● **RECORDS FOR THE TASK**:
━━━━━━━━━━━━━━━━━━━━━━━━━━━━━━
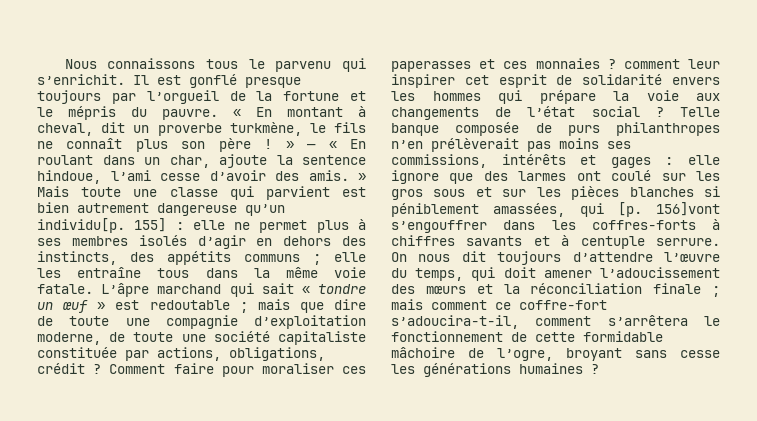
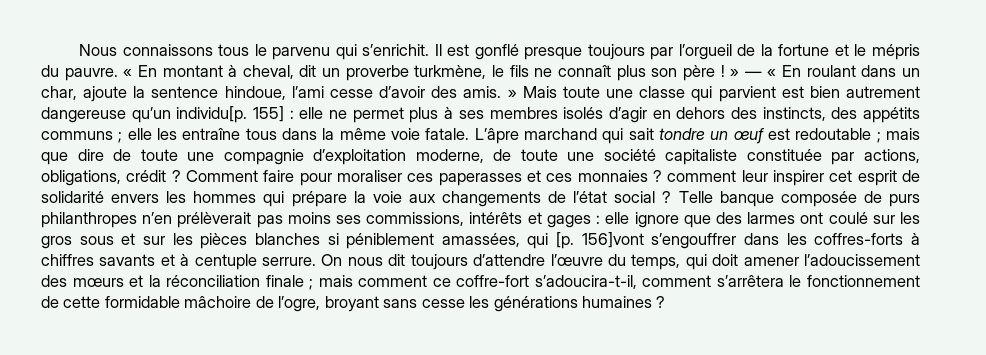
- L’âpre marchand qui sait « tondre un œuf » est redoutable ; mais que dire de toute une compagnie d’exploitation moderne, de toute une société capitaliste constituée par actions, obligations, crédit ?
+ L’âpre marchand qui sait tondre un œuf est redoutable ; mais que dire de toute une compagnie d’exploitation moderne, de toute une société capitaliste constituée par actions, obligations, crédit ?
━━━━━━━━━━━━━━━━━━━━━━━━━━━━━━
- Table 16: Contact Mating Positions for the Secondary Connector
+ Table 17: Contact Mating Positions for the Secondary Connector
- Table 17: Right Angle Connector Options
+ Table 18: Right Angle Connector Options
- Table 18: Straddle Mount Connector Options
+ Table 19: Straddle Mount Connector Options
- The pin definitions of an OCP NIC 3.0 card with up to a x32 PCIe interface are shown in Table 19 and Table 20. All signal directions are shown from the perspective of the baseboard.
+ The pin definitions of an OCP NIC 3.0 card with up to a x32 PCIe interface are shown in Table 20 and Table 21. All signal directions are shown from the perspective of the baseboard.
━━━━━━━━━━━━━━━━━━━━━━━━━━━━━━
Reproduce exactly the lines of the records above from the one with "- L’âpre marchand" to the one with "qui sait tondre", both included, and leave out everything else.

- L’âpre marchand qui sait « tondre un œuf » est redoutable ; mais que dire de toute une compagnie d’exploitation moderne, de toute une société capitaliste constituée par actions, obligations, crédit ?
+ L’âpre marchand qui sait tondre un œuf est redoutable ; mais que dire de toute une compagnie d’exploitation moderne, de toute une société capitaliste constituée par actions, obligations, crédit ?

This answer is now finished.